What is needed is the full set of records, word for word, with no pictures.
[Input records Boundary: Start]
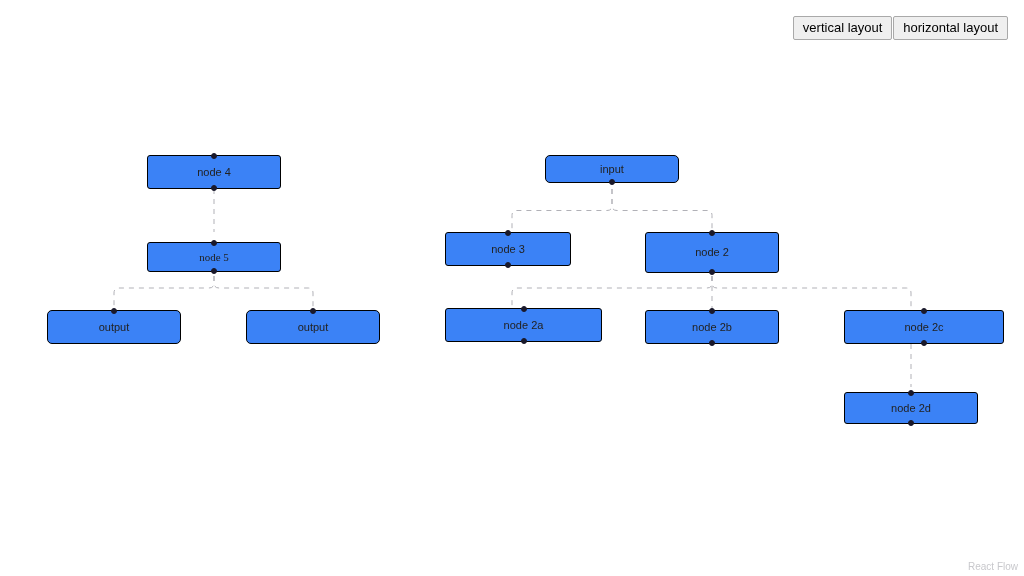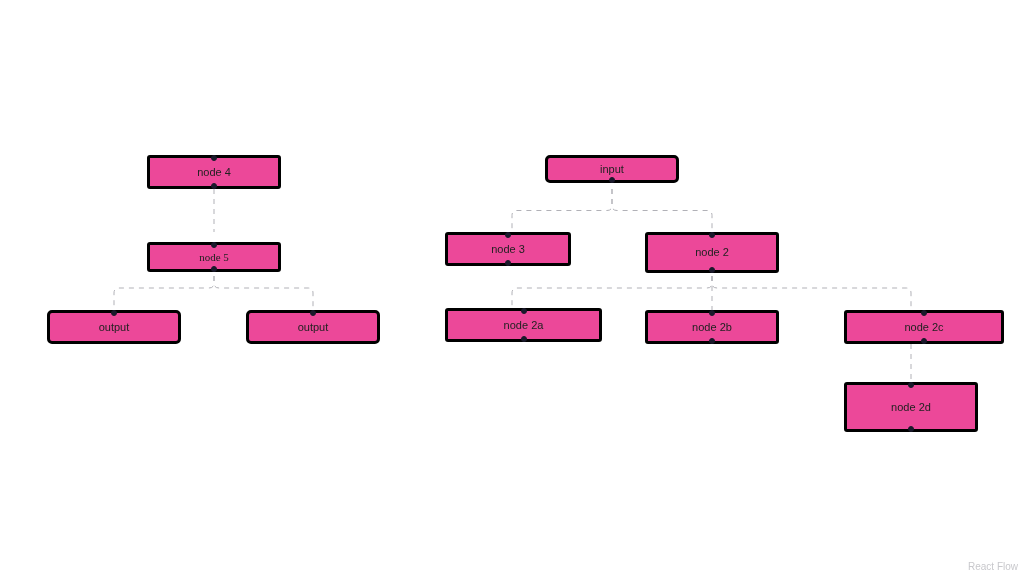--- a/index.html
+++ b/index.html
@@ -195,6 +195,10 @@
       </div>
     </div>
 
+  <div id="controls-panel">
+      <button>vertical layout</button>
+      <button>horizontal layout</button>
+    </div>
 
   <a id="rf-attribution" href="#">React Flow</a>
 

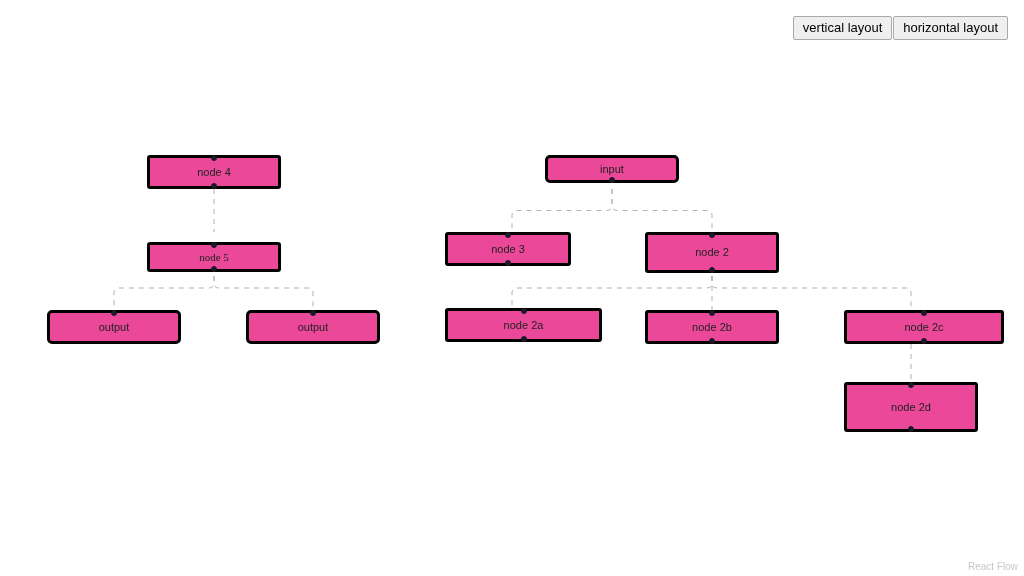--- a/index.html
+++ b/index.html
@@ -43,8 +43,8 @@
   .rf-node {
     position: absolute;
     box-sizing: border-box;
-    background: #ec4899;
-    border: 3px solid #000000;
+    background: #3b82f6;
+    border: 1px solid #000000;
     border-radius: 3px;
     color: #222222;
     font-size: 11px;

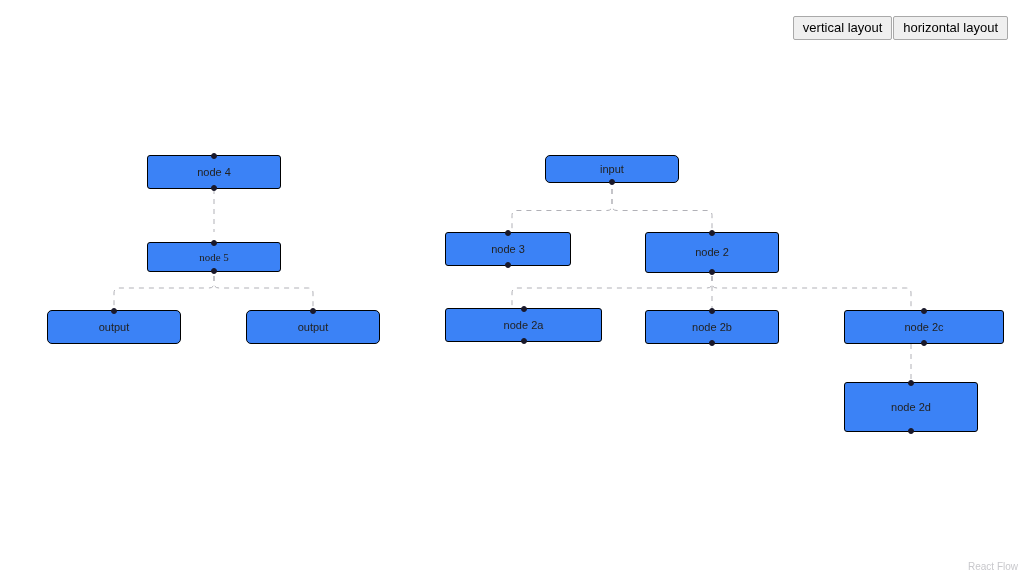--- a/index.html
+++ b/index.html
@@ -188,7 +188,7 @@
         <span class="label">node 2c</span>
         <div class="rf-handle source"></div>
       </div>
-      <div class="rf-node" style="left: 844px; top: 382px; width: 134px; height: 50px; justify-content: center;">
+      <div class="rf-node" style="left: 844px; top: 392px; width: 134px; height: 32px; justify-content: center;">
         <div class="rf-handle target"></div>
         <span class="label">node 2d</span>
         <div class="rf-handle source"></div>

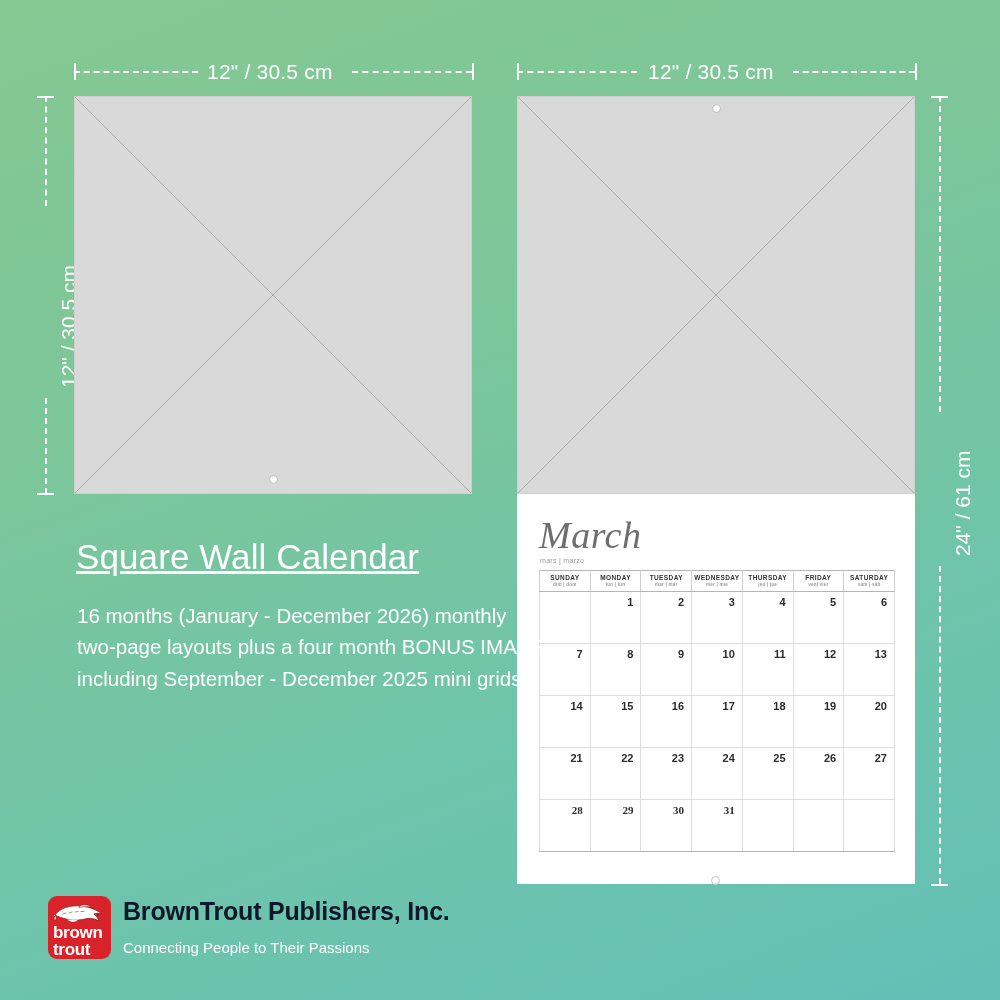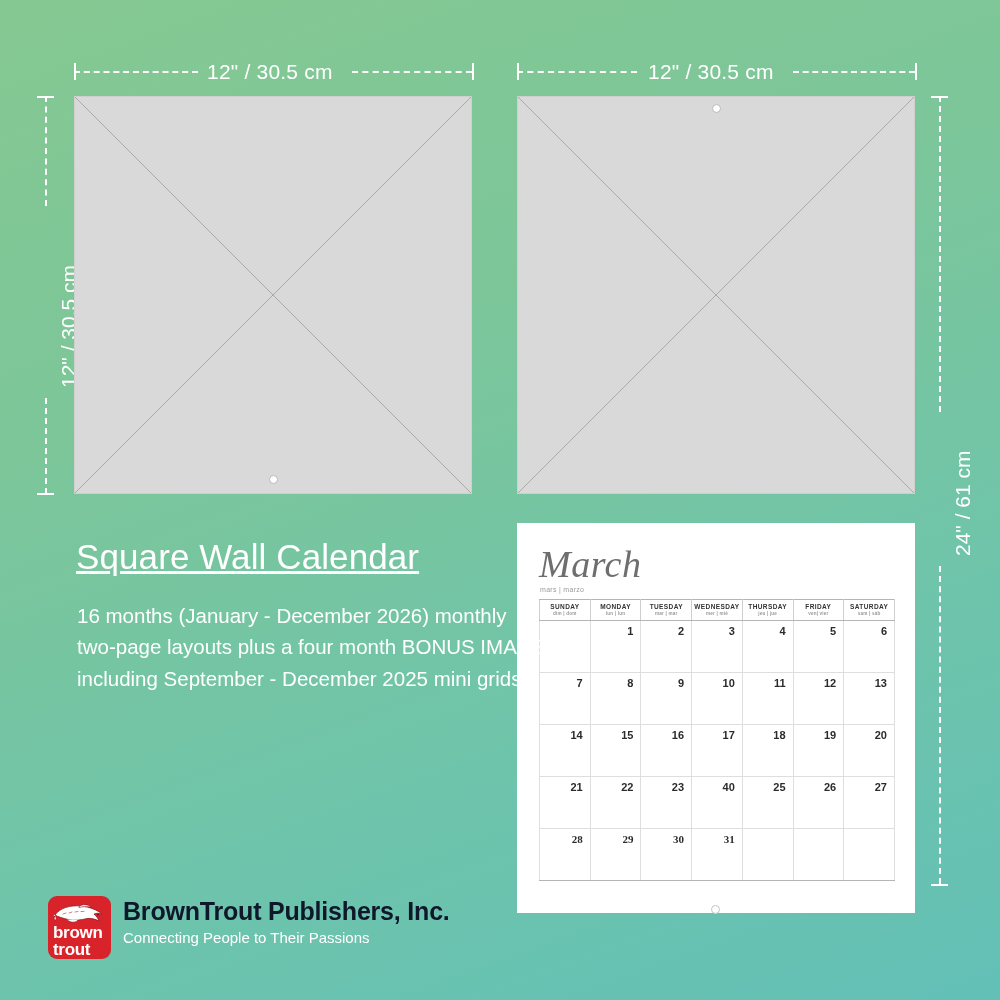--- a/index.html
+++ b/index.html
@@ -261,7 +261,7 @@
   <div class="hole" style="left:194px; top:7px;"></div>
 </div>
 
-<div class="cal-page" style="left:517px; top:523px; width:398px; height:390px;">
+<div class="cal-page" style="left:517px; top:494px; width:398px; height:390px;">
 
   <div class="cal-month" style="left:22px; top:19px;">March</div>
   <div class="cal-month-sub" style="left:23px; top:63px;">mars | marzo</div>

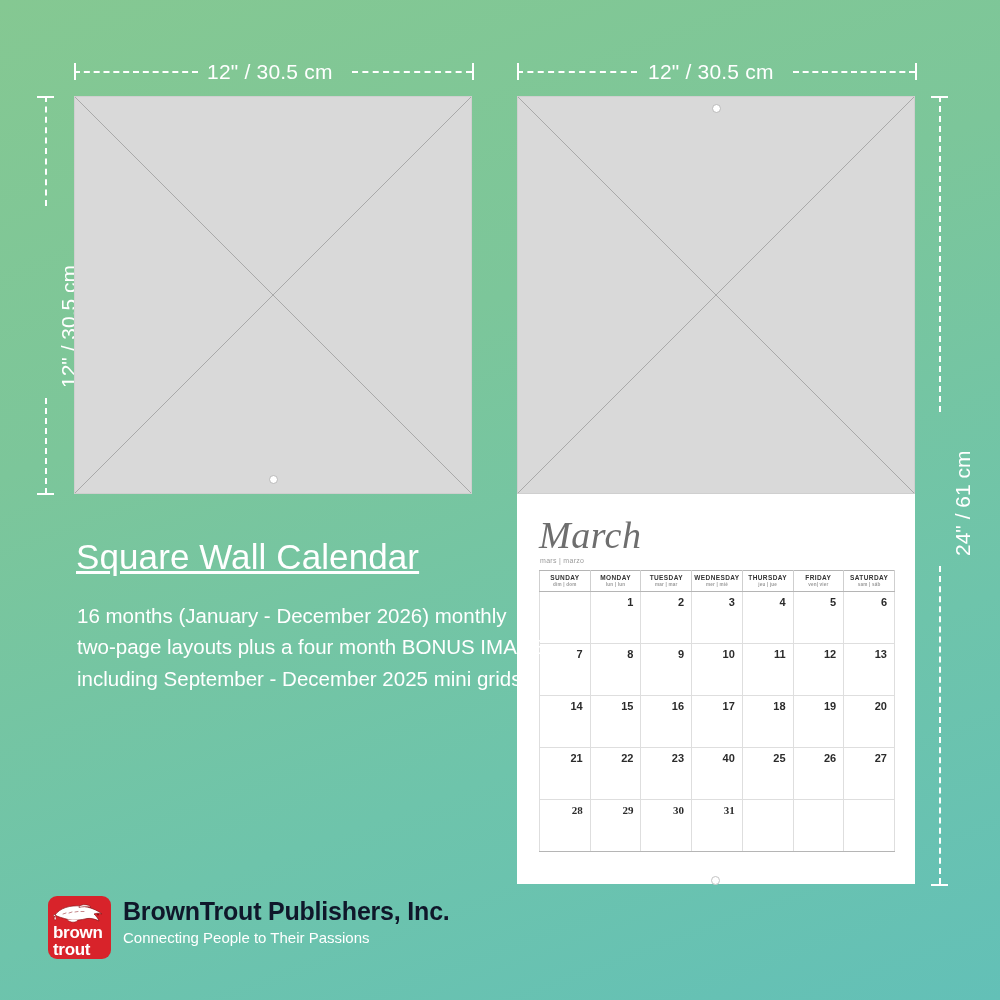--- a/index.html
+++ b/index.html
@@ -331,7 +331,7 @@
         <td>21</td>
         <td>22</td>
         <td>23</td>
-        <td>40</td>
+        <td>24</td>
         <td>25</td>
         <td>26</td>
         <td>27</td>

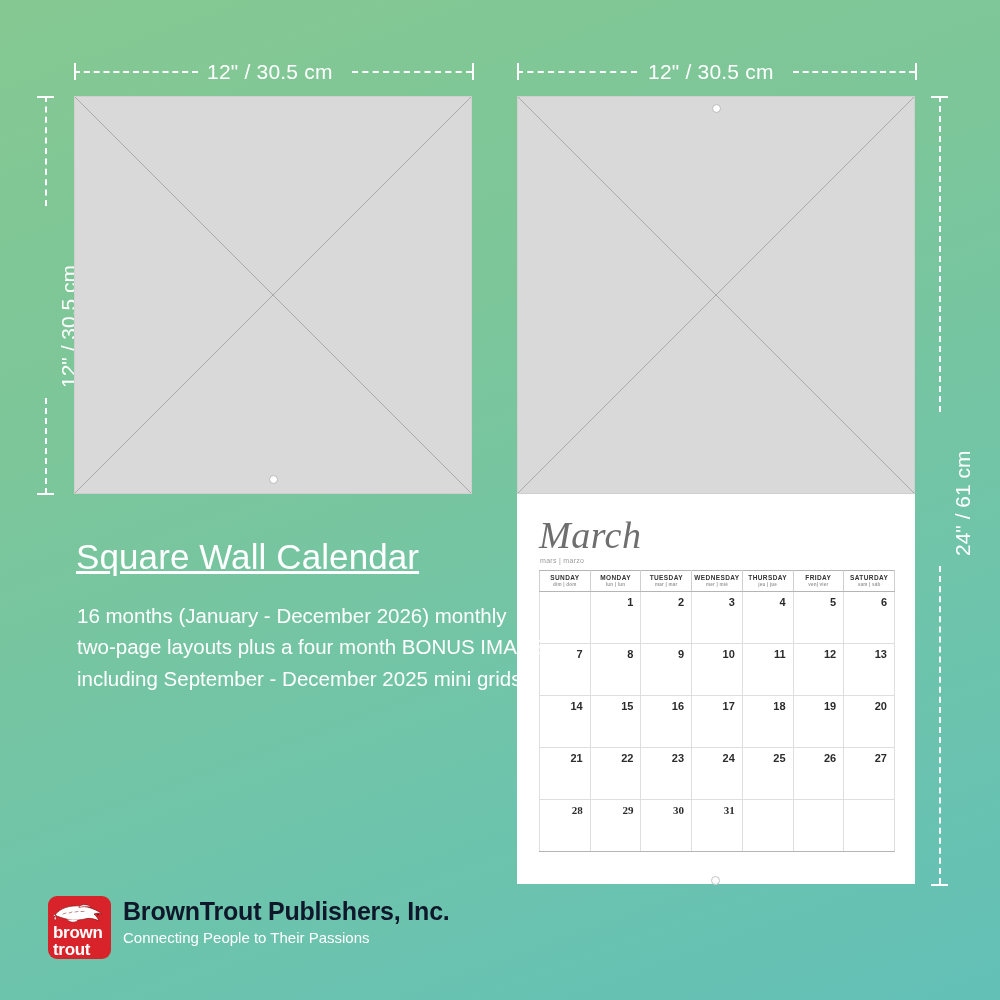--- a/index.html
+++ b/index.html
@@ -200,7 +200,7 @@
     font-size: 15px;
     font-weight: 400;
     line-height: 1.4;
-    margin-top: 1px;
+    margin-top: 11px;
   }
   .legal {
     margin-top: 7px;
[Input records Boundary: End]
Written reply -
--- a/index.html
+++ b/index.html
@@ -195,6 +195,10 @@
       </div>
     </div>
 
+  <div id="controls-panel">
+      <button>vertical layout</button>
+      <button>horizontal layout</button>
+    </div>
 
   <a id="rf-attribution" href="#">React Flow</a>
 

--- a/index.html
+++ b/index.html
@@ -43,8 +43,8 @@
   .rf-node {
     position: absolute;
     box-sizing: border-box;
-    background: #ec4899;
-    border: 3px solid #000000;
+    background: #3b82f6;
+    border: 1px solid #000000;
     border-radius: 3px;
     color: #222222;
     font-size: 11px;

--- a/index.html
+++ b/index.html
@@ -188,7 +188,7 @@
         <span class="label">node 2c</span>
         <div class="rf-handle source"></div>
       </div>
-      <div class="rf-node" style="left: 844px; top: 382px; width: 134px; height: 50px; justify-content: center;">
+      <div class="rf-node" style="left: 844px; top: 392px; width: 134px; height: 32px; justify-content: center;">
         <div class="rf-handle target"></div>
         <span class="label">node 2d</span>
         <div class="rf-handle source"></div>

--- a/index.html
+++ b/index.html
@@ -261,7 +261,7 @@
   <div class="hole" style="left:194px; top:7px;"></div>
 </div>
 
-<div class="cal-page" style="left:517px; top:523px; width:398px; height:390px;">
+<div class="cal-page" style="left:517px; top:494px; width:398px; height:390px;">
 
   <div class="cal-month" style="left:22px; top:19px;">March</div>
   <div class="cal-month-sub" style="left:23px; top:63px;">mars | marzo</div>

--- a/index.html
+++ b/index.html
@@ -331,7 +331,7 @@
         <td>21</td>
         <td>22</td>
         <td>23</td>
-        <td>40</td>
+        <td>24</td>
         <td>25</td>
         <td>26</td>
         <td>27</td>

--- a/index.html
+++ b/index.html
@@ -200,7 +200,7 @@
     font-size: 15px;
     font-weight: 400;
     line-height: 1.4;
-    margin-top: 1px;
+    margin-top: 11px;
   }
   .legal {
     margin-top: 7px;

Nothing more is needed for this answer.